The example accompanying the article uses docker-compose for deploying the pipeline mostly due to simplicity. However, real production systems rarely rely on this tool. I experienced two main ways to deploy microservice in tech companies:

  • A self-written system that manages deployments in cloud or on-prem.

  • Different flavours of Kubernetes and wrappers around it, like Kubeflow for example which adds many ML-specific conveniences to the bare Kubernetes.
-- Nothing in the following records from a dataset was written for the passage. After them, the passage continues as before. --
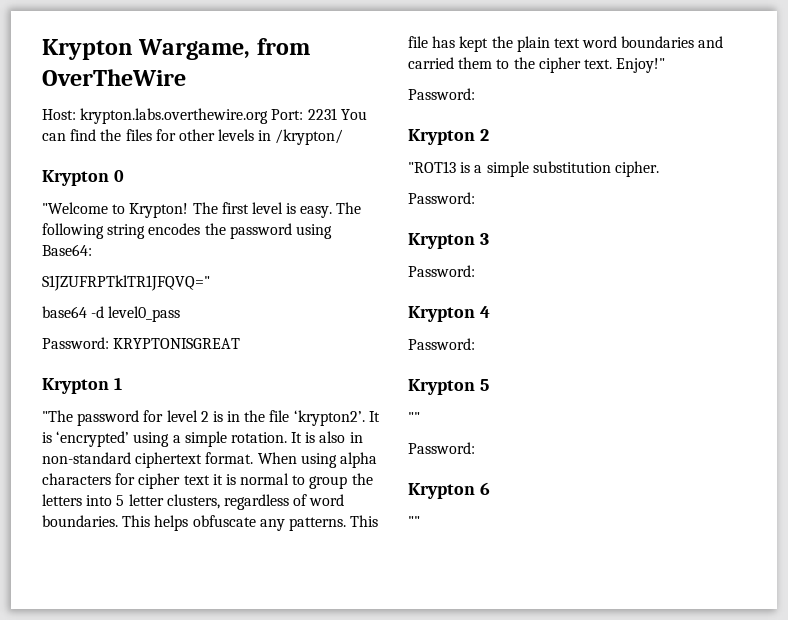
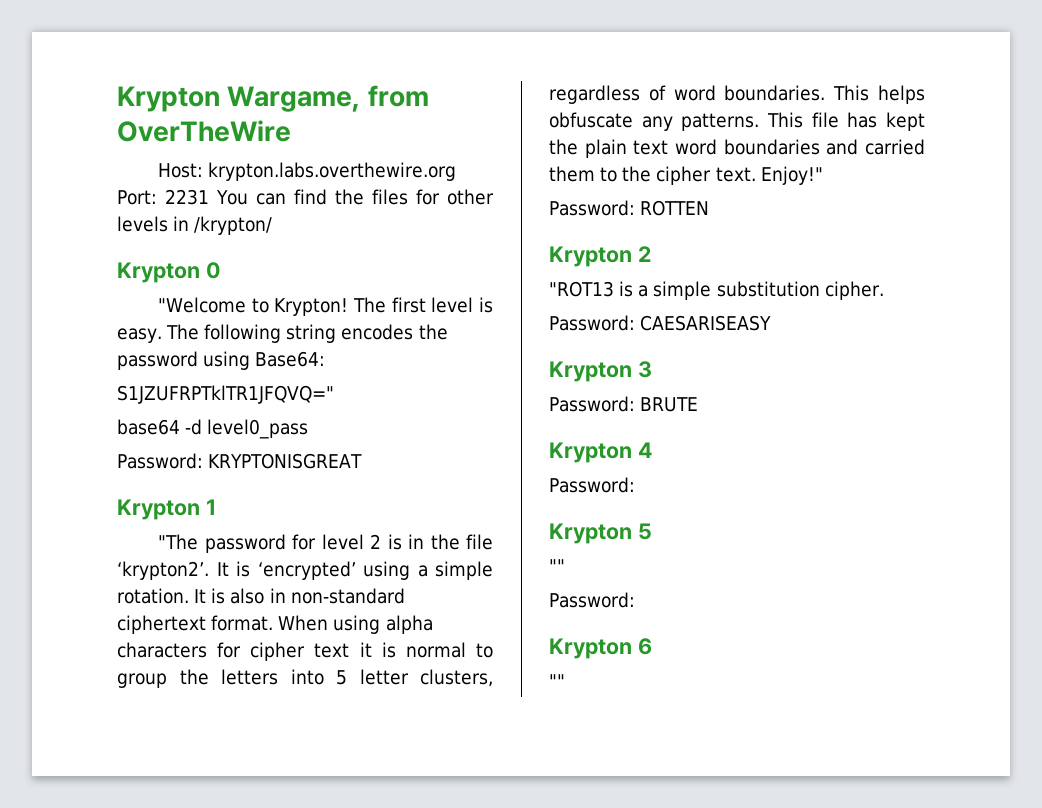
  Enjoy!"
- Password:
+ Password: ROTTEN
  "ROT13 is a simple substitution cipher.
- Password:
+ Password: CAESARISEASY
  Krypton 3
- Password:
+ Password: BRUTE

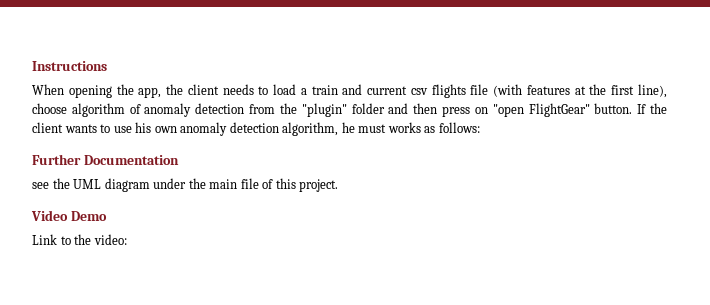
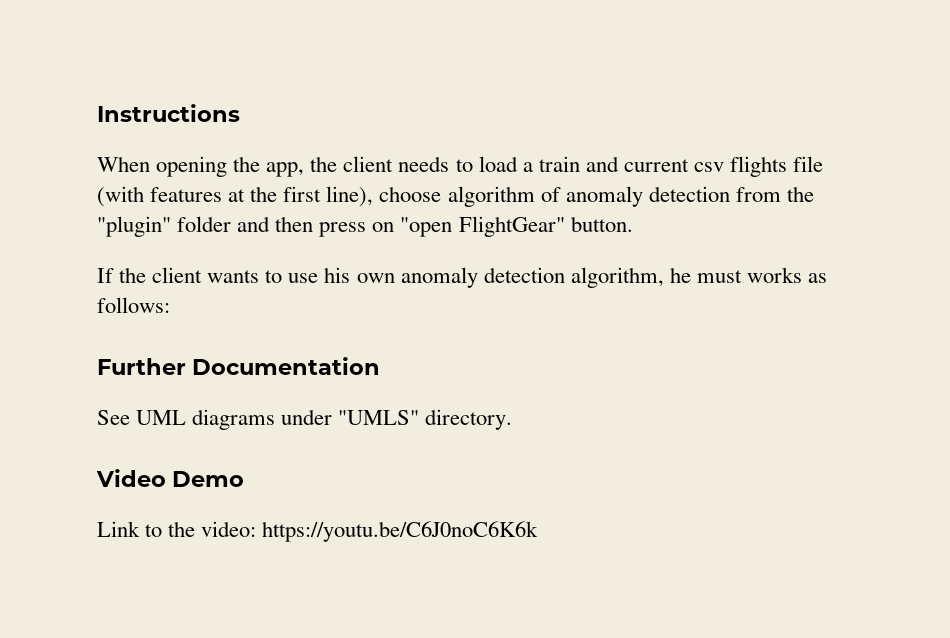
- When opening the app, the client needs to load a train and current csv flights file (with features at the first line), choose algorithm of anomaly detection from the "plugin" folder and then press on "open FlightGear" button. If the client wants to use his own anomaly detection algorithm, he must works as follows:
+ When opening the app, the client needs to load a train and current csv flights file (with features at the first line), choose algorithm of anomaly detection from the "plugin" folder and then press on "open FlightGear" button.
+ If the client wants to use his own anomaly detection algorithm, he must works as follows:
- see the UML diagram under the main file of this project.
+ See UML diagrams under "UMLS" directory.
- Link to the video:
+ Link to the video: https://youtu.be/C6J0noC6K6k

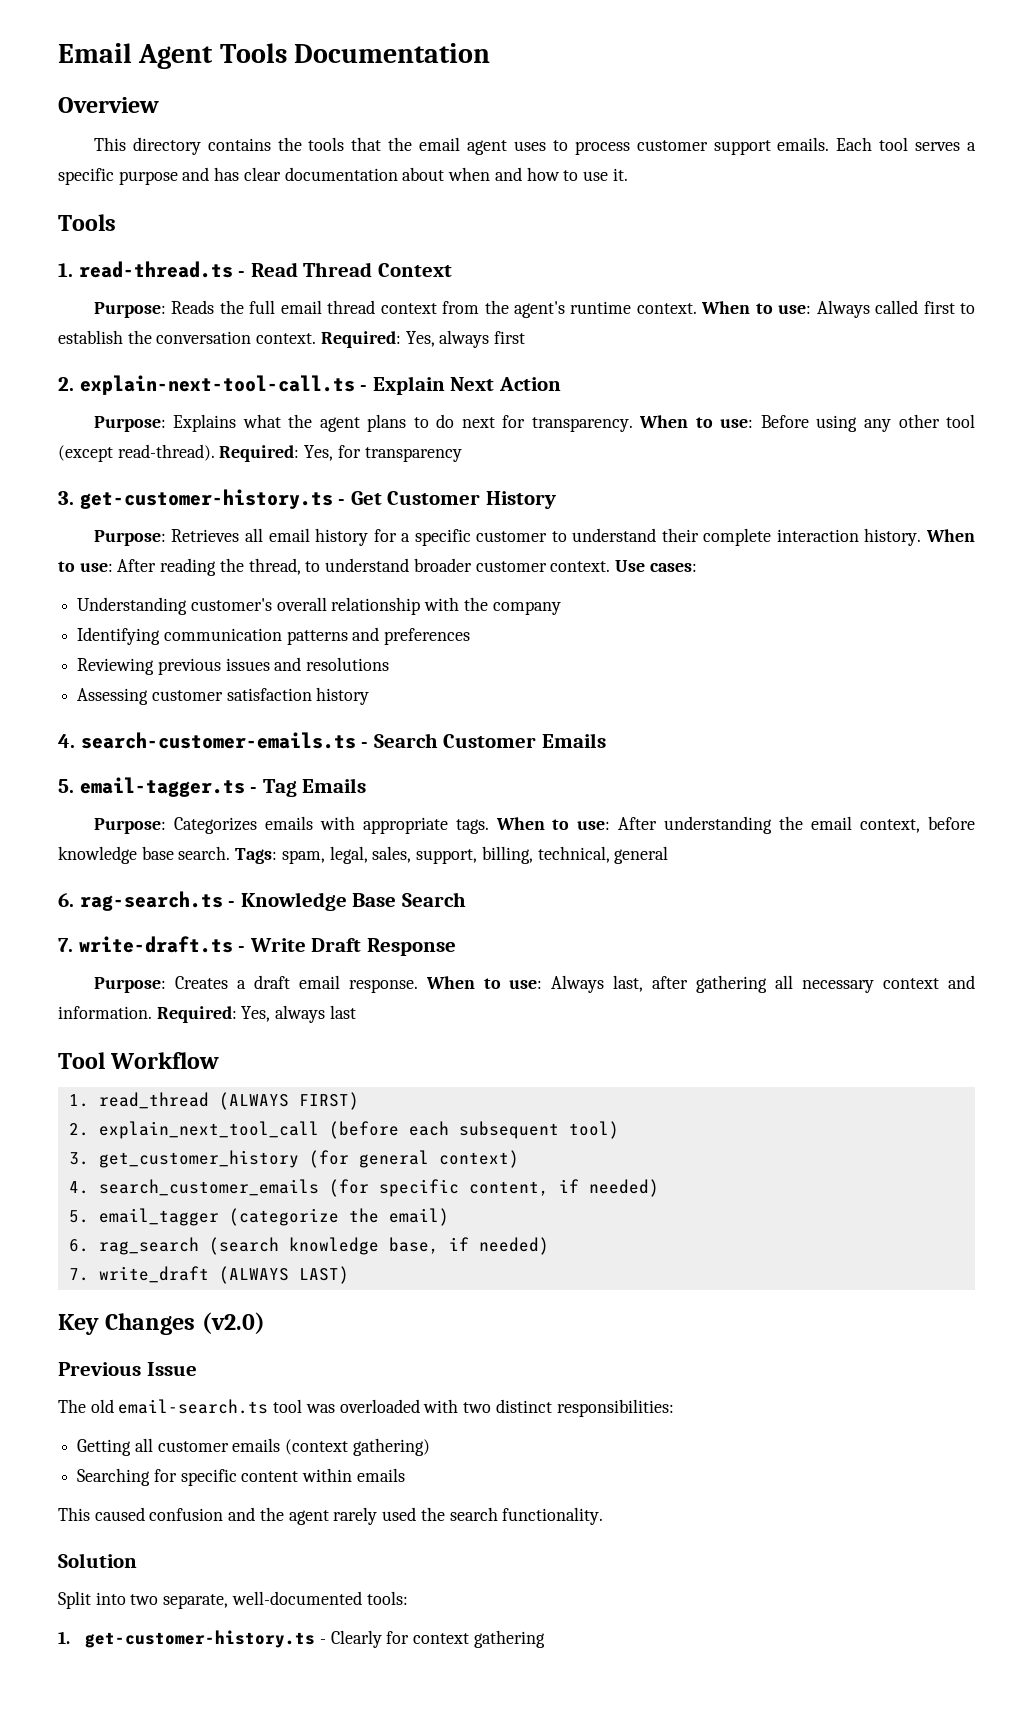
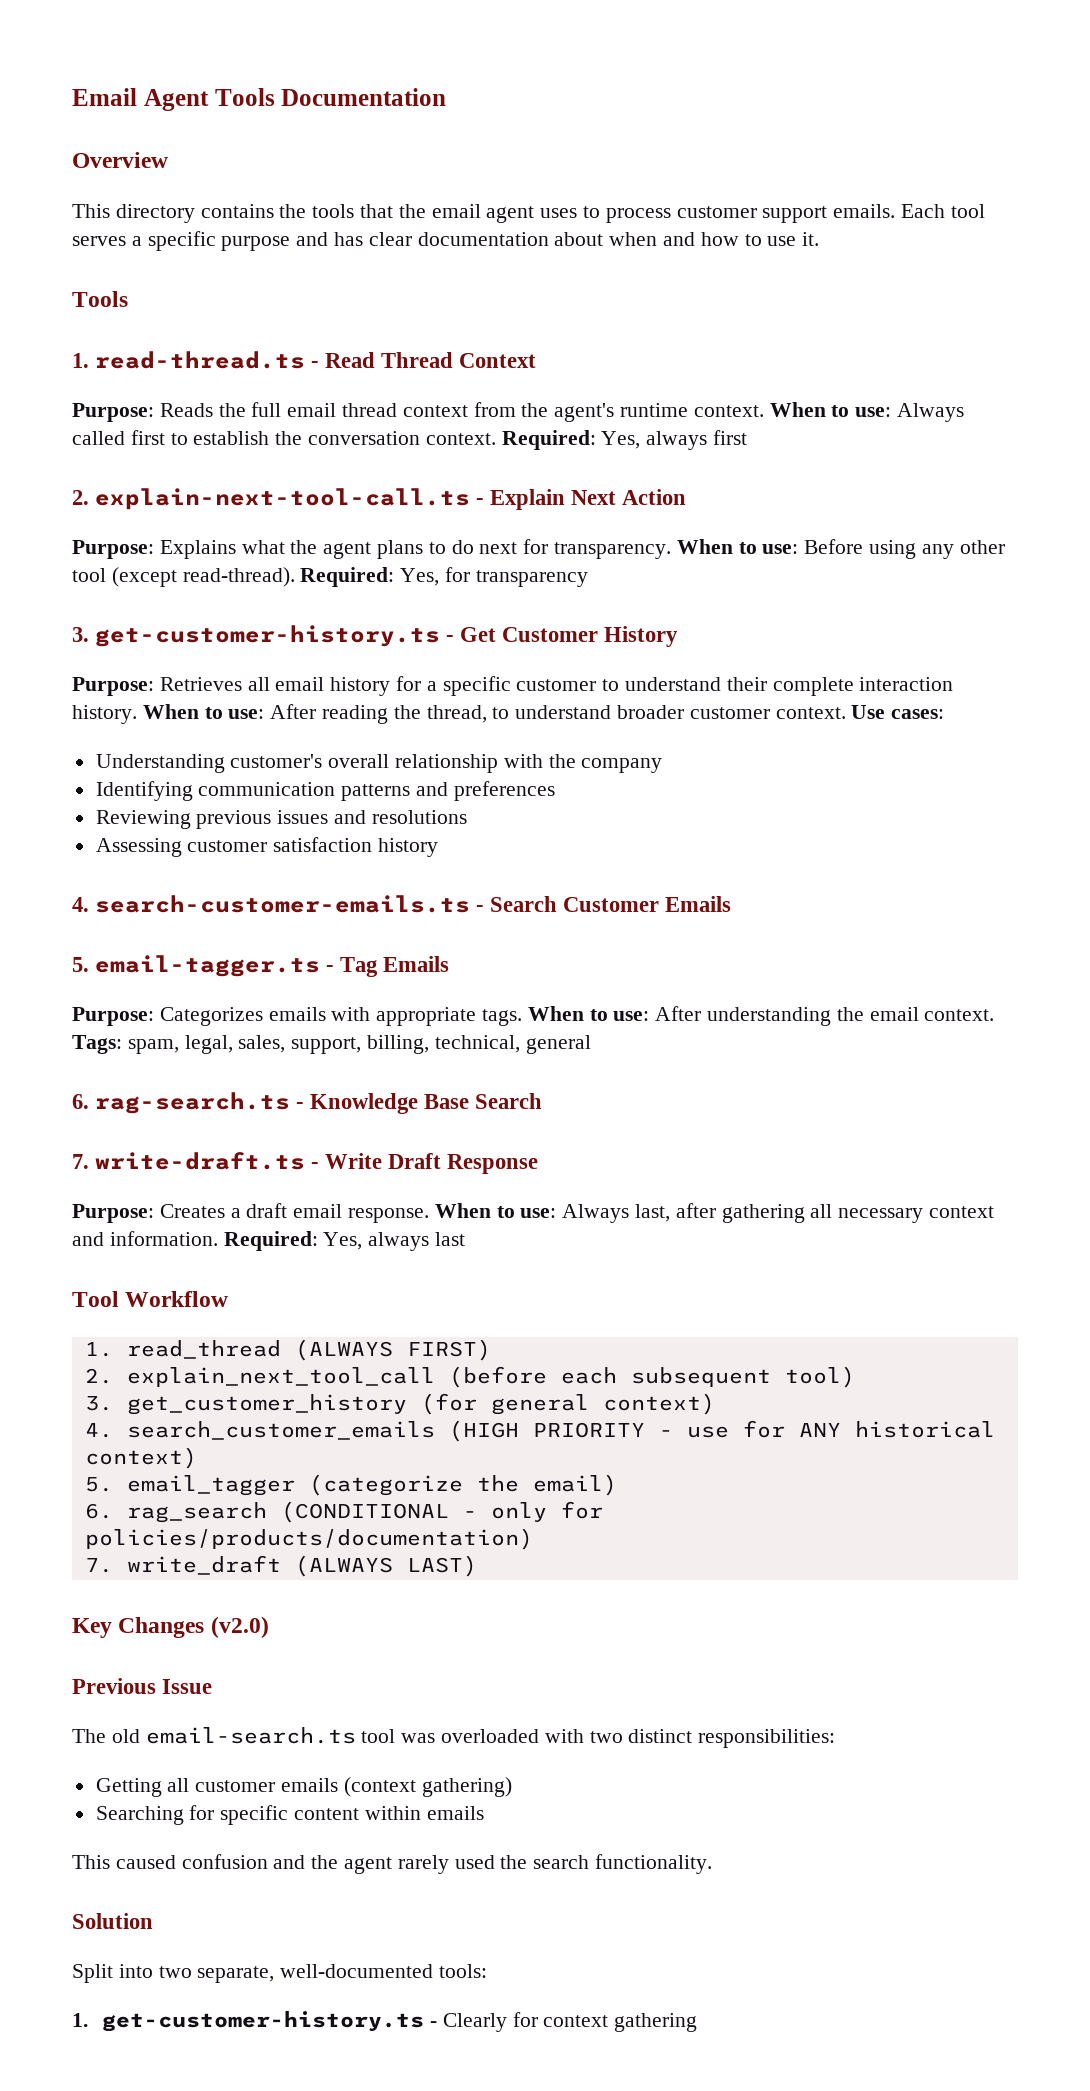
- When to use: After understanding the email context, before knowledge base search.
+ When to use: After understanding the email context.
- 4. search_customer_emails (for specific content, if needed)
+ 4. search_customer_emails (HIGH PRIORITY - use for ANY historical context)
- 6. rag_search (search knowledge base, if needed)
+ 6. rag_search (CONDITIONAL - only for policies/products/documentation)

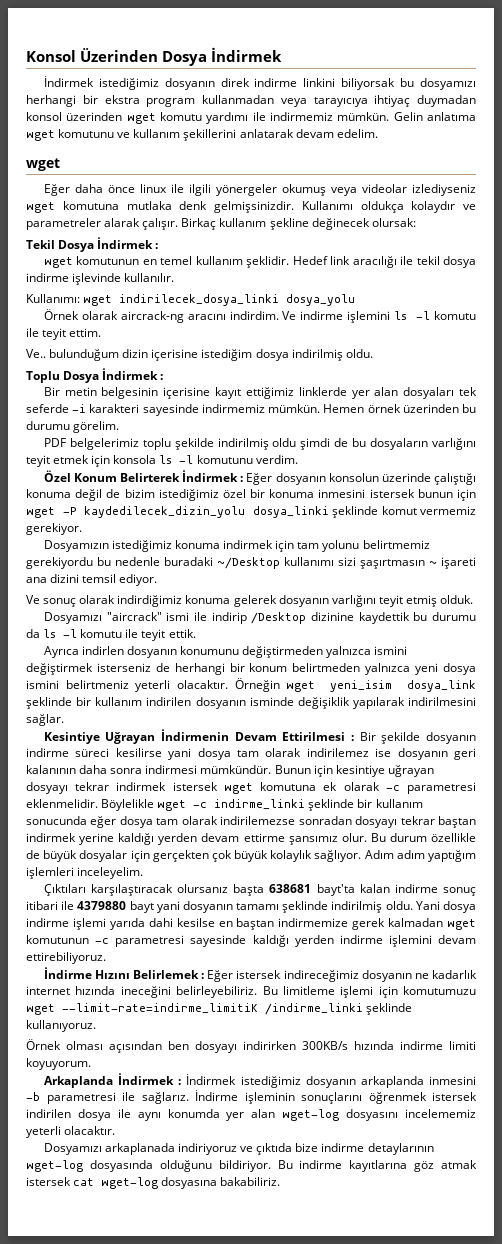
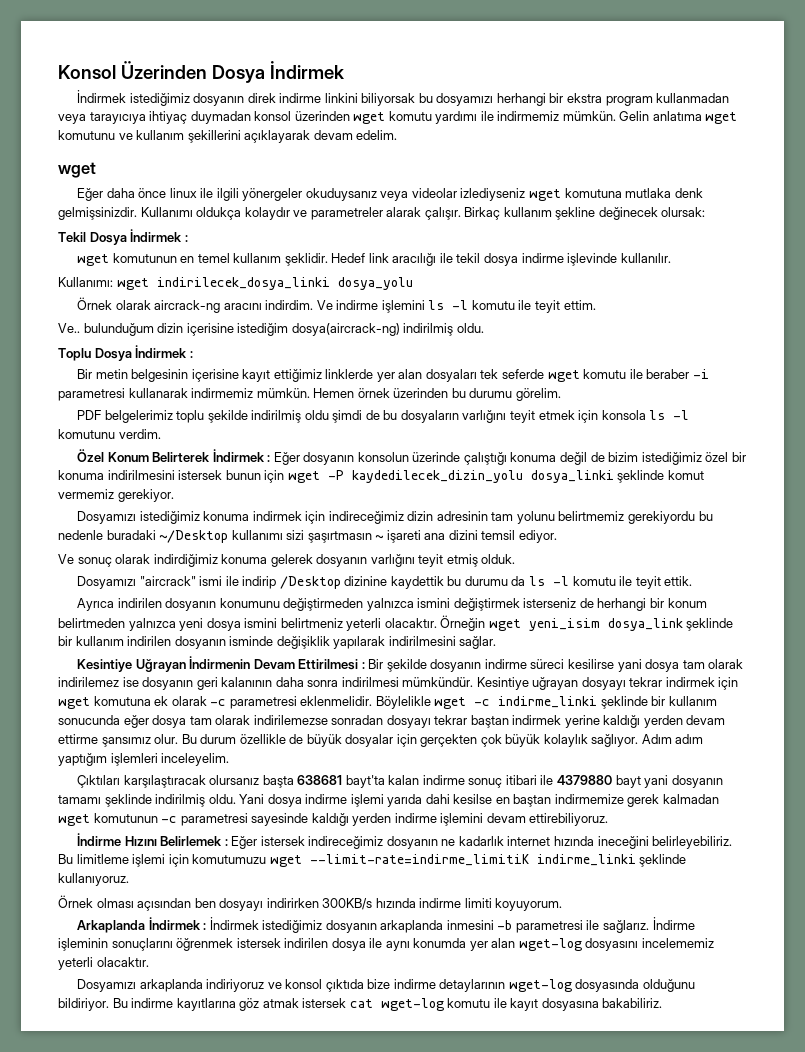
- Gelin anlatıma wget komutunu ve kullanım şekillerini anlatarak devam edelim.
+ Gelin anlatıma wget komutunu ve kullanım şekillerini açıklayarak devam edelim.
- Eğer daha önce linux ile ilgili yönergeler okumuş veya videolar izlediyseniz wget komutuna mutlaka denk gelmişsinizdir.
+ Eğer daha önce linux ile ilgili yönergeler okuduysanız veya videolar izlediyseniz wget komutuna mutlaka denk gelmişsinizdir.
- Ve.. bulunduğum dizin içerisine istediğim dosya indirilmiş oldu.
+ Ve.. bulunduğum dizin içerisine istediğim dosya(aircrack-ng) indirilmiş oldu.
- Bir metin belgesinin içerisine kayıt ettiğimiz linklerde yer alan dosyaları tek seferde -i karakteri sayesinde indirmemiz mümkün.
+ Bir metin belgesinin içerisine kayıt ettiğimiz linklerde yer alan dosyaları tek seferde wget komutu ile beraber -i parametresi kullanarak indirmemiz mümkün.
- Özel Konum Belirterek İndirmek : Eğer dosyanın konsolun üzerinde çalıştığı konuma değil de bizim istediğimiz özel bir konuma inmesini istersek bunun için wget -P kaydedilecek_dizin_yolu dosya_linki şeklinde komut vermemiz gerekiyor.
+ Özel Konum Belirterek İndirmek : Eğer dosyanın konsolun üzerinde çalıştığı konuma değil de bizim istediğimiz özel bir konuma indirilmesini istersek bunun için wget -P kaydedilecek_dizin_yolu dosya_linki şeklinde komut vermemiz gerekiyor.
- Dosyamızın istediğimiz konuma indirmek için tam yolunu belirtmemiz gerekiyordu bu nedenle buradaki ~/Desktop kullanımı sizi şaşırtmasın ~ işareti ana dizini temsil ediyor.
+ Dosyamızı istediğimiz konuma indirmek için indireceğimiz dizin adresinin tam yolunu belirtmemiz gerekiyordu bu nedenle buradaki ~/Desktop kullanımı sizi şaşırtmasın ~ işareti ana dizini temsil ediyor.
- Ayrıca indirlen dosyanın konumunu değiştirmeden yalnızca ismini değiştirmek isterseniz de herhangi bir konum belirtmeden yalnızca yeni dosya ismini belirtmeniz yeterli olacaktır.
+ Ayrıca indirilen dosyanın konumunu değiştirmeden yalnızca ismini değiştirmek isterseniz de herhangi bir konum belirtmeden yalnızca yeni dosya ismini belirtmeniz yeterli olacaktır.
- Kesintiye Uğrayan İndirmenin Devam Ettirilmesi : Bir şekilde dosyanın indirme süreci kesilirse yani dosya tam olarak indirilemez ise dosyanın geri kalanının daha sonra indirmesi mümkündür. Bunun için kesintiye uğrayan dosyayı tekrar indirmek istersek wget komutuna ek olarak -c parametresi eklenmelidir.
+ Kesintiye Uğrayan İndirmenin Devam Ettirilmesi : Bir şekilde dosyanın indirme süreci kesilirse yani dosya tam olarak indirilemez ise dosyanın geri kalanının daha sonra indirilmesi mümkündür. Kesintiye uğrayan dosyayı tekrar indirmek için wget komutuna ek olarak -c parametresi eklenmelidir.
- Bu limitleme işlemi için komutumuzu wget --limit-rate=indirme_limitiK /indirme_linki şeklinde kullanıyoruz.
+ Bu limitleme işlemi için komutumuzu wget --limit-rate=indirme_limitiK indirme_linki şeklinde kullanıyoruz.
- Dosyamızı arkaplanada indiriyoruz ve çıktıda bize indirme detaylarının wget-log dosyasında olduğunu bildiriyor.
+ Dosyamızı arkaplanda indiriyoruz ve konsol çıktıda bize indirme detaylarının wget-log dosyasında olduğunu bildiriyor.
- Bu indirme kayıtlarına göz atmak istersek cat wget-log dosyasına bakabiliriz.
+ Bu indirme kayıtlarına göz atmak istersek cat wget-log komutu ile kayıt dosyasına bakabiliriz.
The latter option with GitOps way of managing deployments seems the most popular nowadays.


Monitoring

Some services can emit metrics even without any additional code, like Airflow integration with statsd or Datadog integration with gunicorn. While these integrations can provide us with basic metrics like rate of HTTP response codes or response delays, ML pipeline requires more than that. Let’s look at what else could/should be monitored:

  • Prediction time from both server (Prediction Worker (3) itself) and client (Orchestrator (2)) side

  • Rate of HTTP codes returned by the Prediction Worker

  • Rate of different predicted labels and predicted confidences/similarities for model’s predictions drift detection. Change in rate of detections of certain entity can tell about potential model obsolescence and need for retraining/fine tuning which can be triggered by the Orchestrator (2) based on some drift threshold for example

  • Input data parameters for detecting the input data distribution drift, for example, input texts’ lengths, word count, etc… Similar to the previous point but here the change may indicate that the nature of data has changed and the model might need to be adapted to it

  • Standard host-related metrics like CPU load, memory/disk space, etc…


Conclusion

This wraps up the short journey to the world of production-ready Machine Learning solutions and gives a reader directions for further exploration and keywords to google about each of the topics covered.